Mar 3, 2011 · 6:00 PM
Armin Rigo of the PyPy project will be visiting San Francisco and we are thrilled to be working with Yelp this month to produce another meeting. We will start a little earlier than usual. Please note that security at Yelp is far straighter than our other hosting sites. It is imperative that you bring your ID and that you have pre-registered here to be allowed in the event. http://tinyurl.com/meetup-3-3-11
6:00p - Check-in and mingle, with Pizza and Beer provided by our sponsor Yelp
6:40p Welcome, Lightning Talks (5 minutes each), announcements
7.00p - Featured Speaker - Armin Rigo
7.45p - Q & A and more Mingling
8:30p - Door close
Abstract: The PyPy project has recently gathered a lot of attention for its progress in speeding up the Python language -- it is the fastest, most compatible and most stable 'alternative´ Python interpreter. No longer merely a research curiosity, PyPy is now suitable for production use. Since 2009, the PyPy project has received funding from the Eurostars Eureka program, which targets small European firms which produce research. (See: http://www.eurostars-eureka.eu/ )
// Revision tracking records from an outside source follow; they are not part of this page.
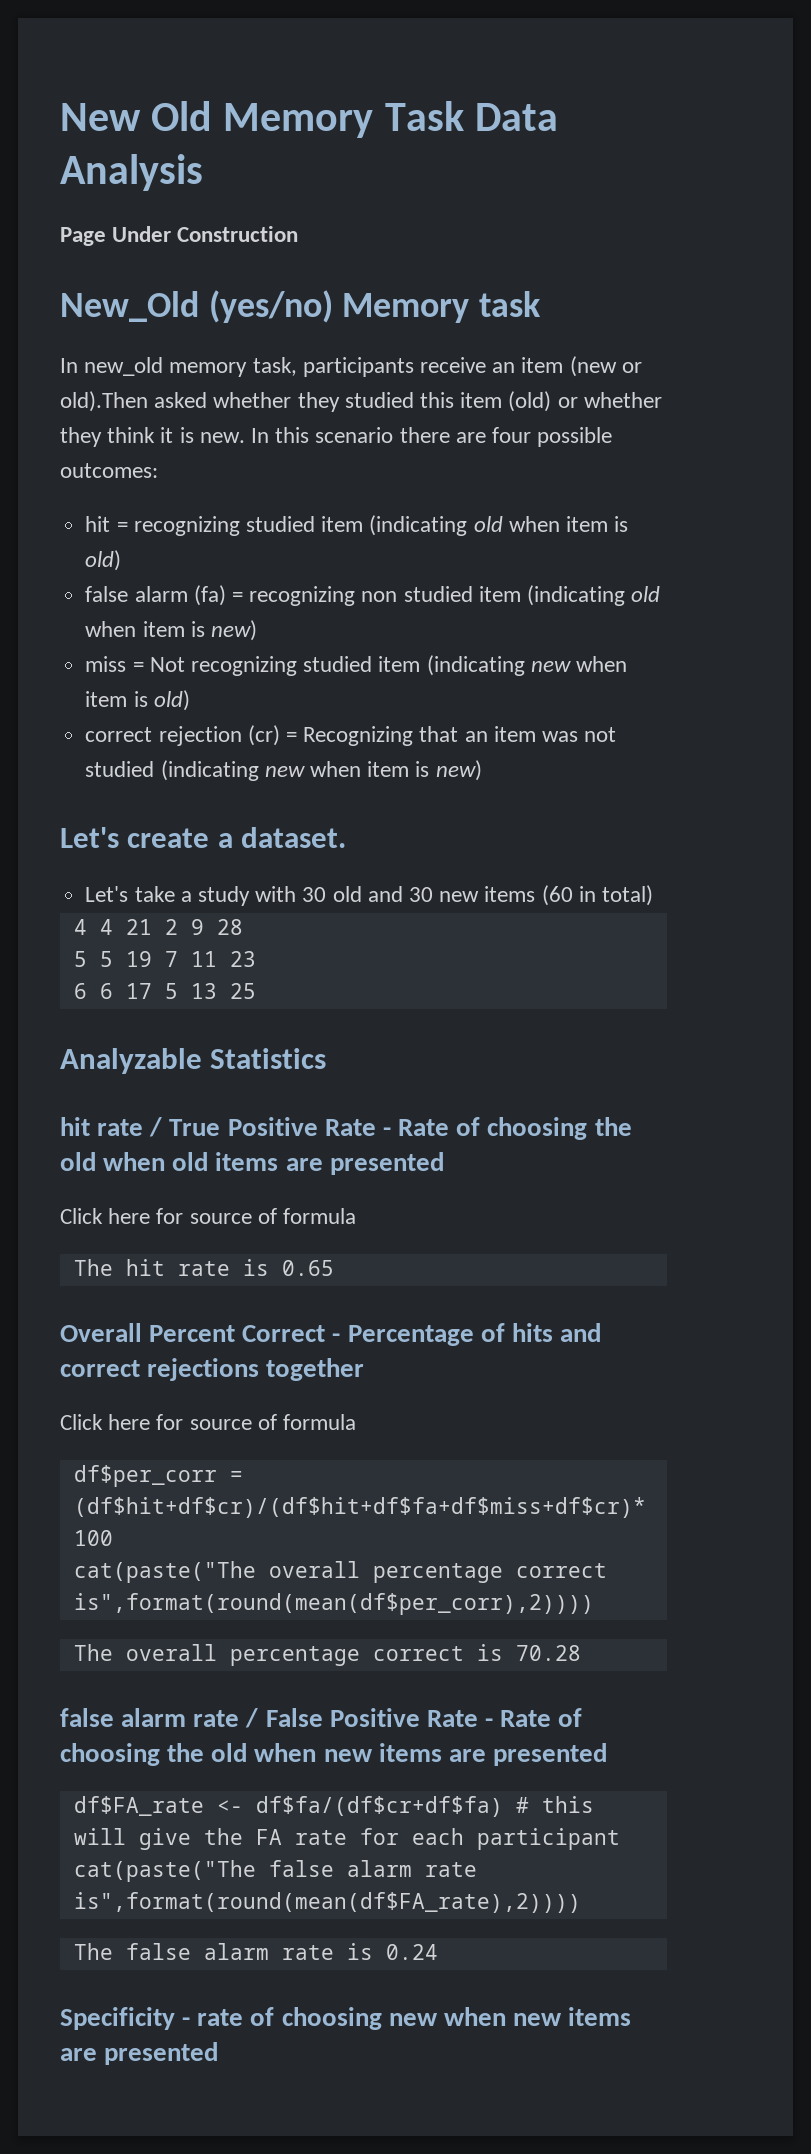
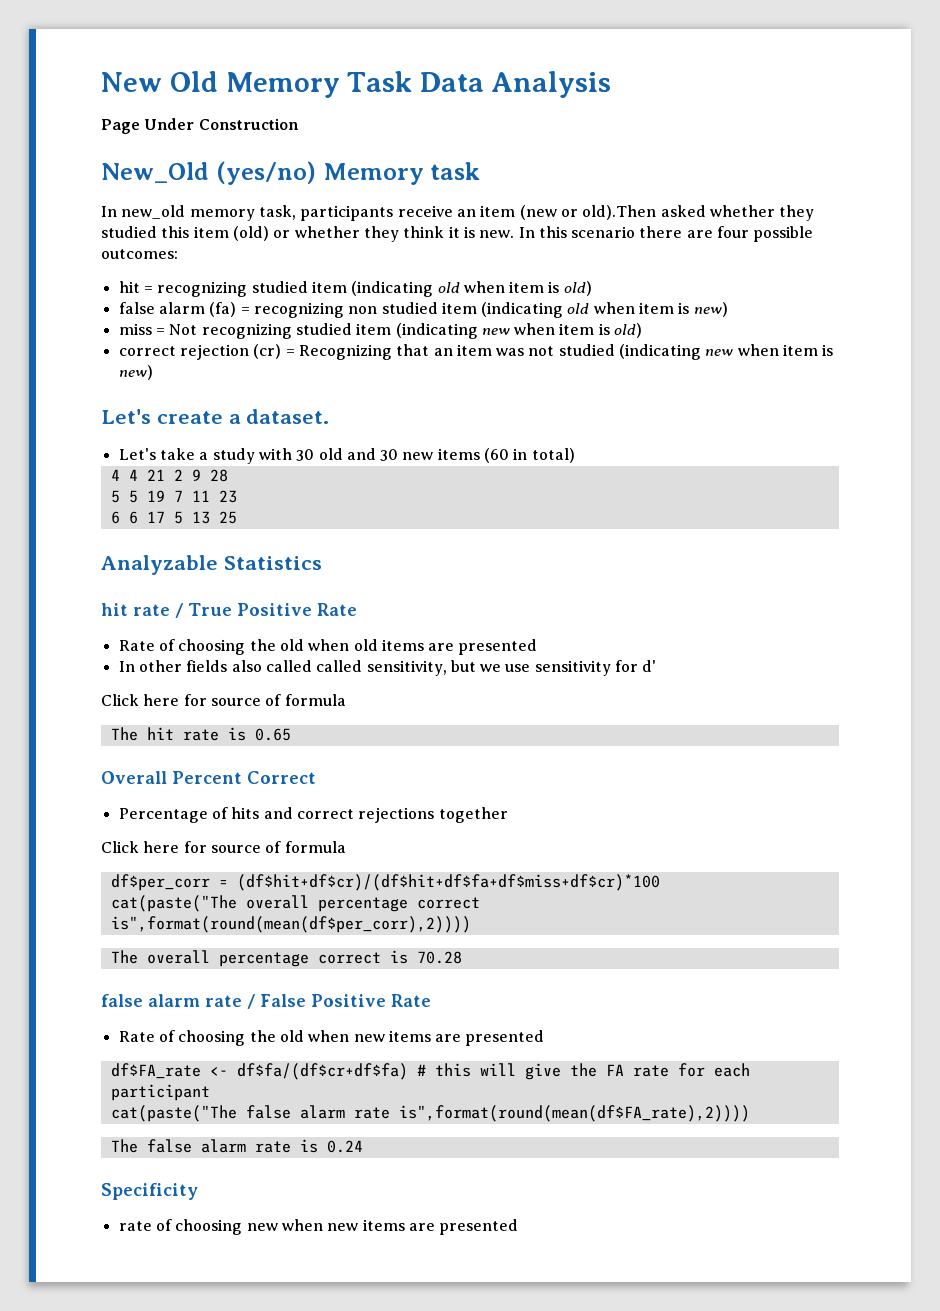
- hit rate / True Positive Rate - Rate of choosing the old when old items are presented
+ hit rate / True Positive Rate
+ Rate of choosing the old when old items are presented
+ In other fields also called called sensitivity, but we use sensitivity for d'
- Overall Percent Correct - Percentage of hits and correct rejections together
+ Overall Percent Correct
+ Percentage of hits and correct rejections together
- false alarm rate / False Positive Rate - Rate of choosing the old when new items are presented
+ false alarm rate / False Positive Rate
+ Rate of choosing the old when new items are presented
- Specificity - rate of choosing new when new items are presented
+ Specificity
+ rate of choosing new when new items are presented

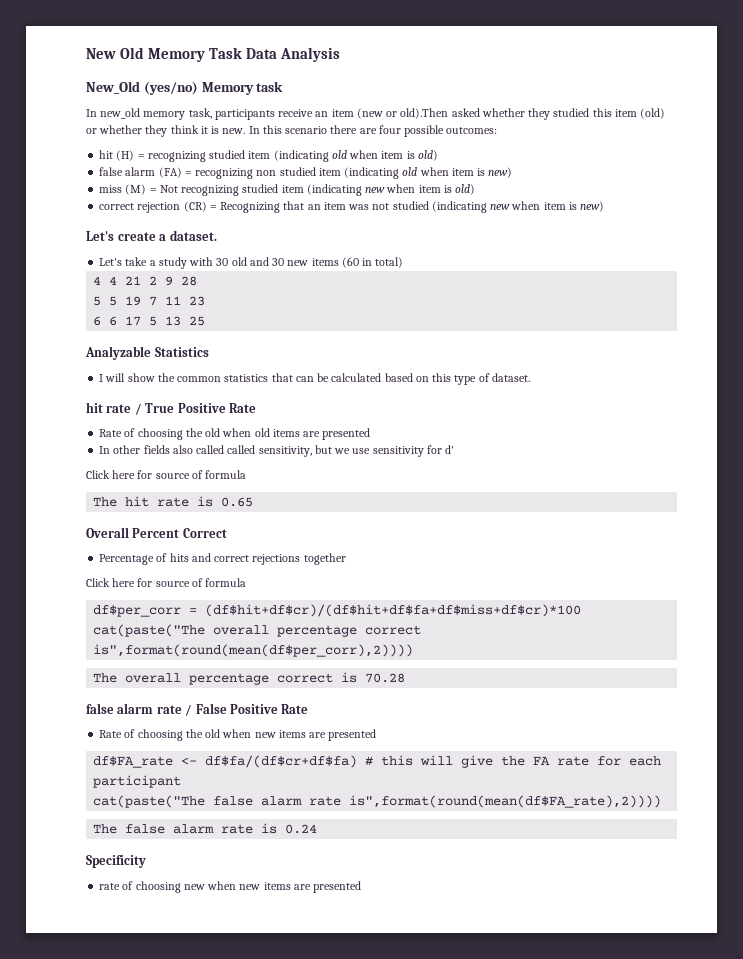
- Page Under Construction
- hit = recognizing studied item (indicating old when item is old)
+ hit (H) = recognizing studied item (indicating old when item is old)
- false alarm (fa) = recognizing non studied item (indicating old when item is new)
+ false alarm (FA) = recognizing non studied item (indicating old when item is new)
- miss = Not recognizing studied item (indicating new when item is old)
+ miss (M) = Not recognizing studied item (indicating new when item is old)
- correct rejection (cr) = Recognizing that an item was not studied (indicating new when item is new)
+ correct rejection (CR) = Recognizing that an item was not studied (indicating new when item is new)
+ I will show the common statistics that can be calculated based on this type of dataset.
We will discuss what the PyPy project has achieved, with a particular focus on the past two years' work in the area of dynamic (Just-in-Time) interpreters:
- most Python benchmarks run much faster than with CPython or Psyco
- the real-world PyPy compiler toolchain itself (200 KLocs) runs twice as fast
- already supports 64bit and is in the process of supporting ARM
- full compatibility with CPython (more than Jython/IronPython)
- full (and JIT-ed) ctypes support to call C libraries from Python
- supports Stackless Python (in-progress)
- new "cpyext" layer which integrates existing CPython C extensions
- an experimental super-fast JIT-compilation of calls to C++ libraries The PyPy project has a blog which may be of interest.
You can read it at http://morepypy.blogspot.com/ .
Armin Rigo is a researcher at Heinrich-Heine-Universität in Düsseldorf, Germany. His academic interests include Programming Languages and Implementation Techniques. He is the lead designer of the PyPy project and one of its original founders. He is also the author of Psyco, a hand-coded Just-in-Time specializing compiler for Python, which can be used transparently with 32-bit x86 versions of CPython. Since 2003 he has worked on all aspects of PyPy: its Python interpreter (written in Python), its translation toolchain (which produces C code), its garbage collectors, and its Tracing Just-in-Time compiler generator. Since the end of 2010, the Just in Time compiler generated by PyPy has outperformed Psyco, while being much more general and robust.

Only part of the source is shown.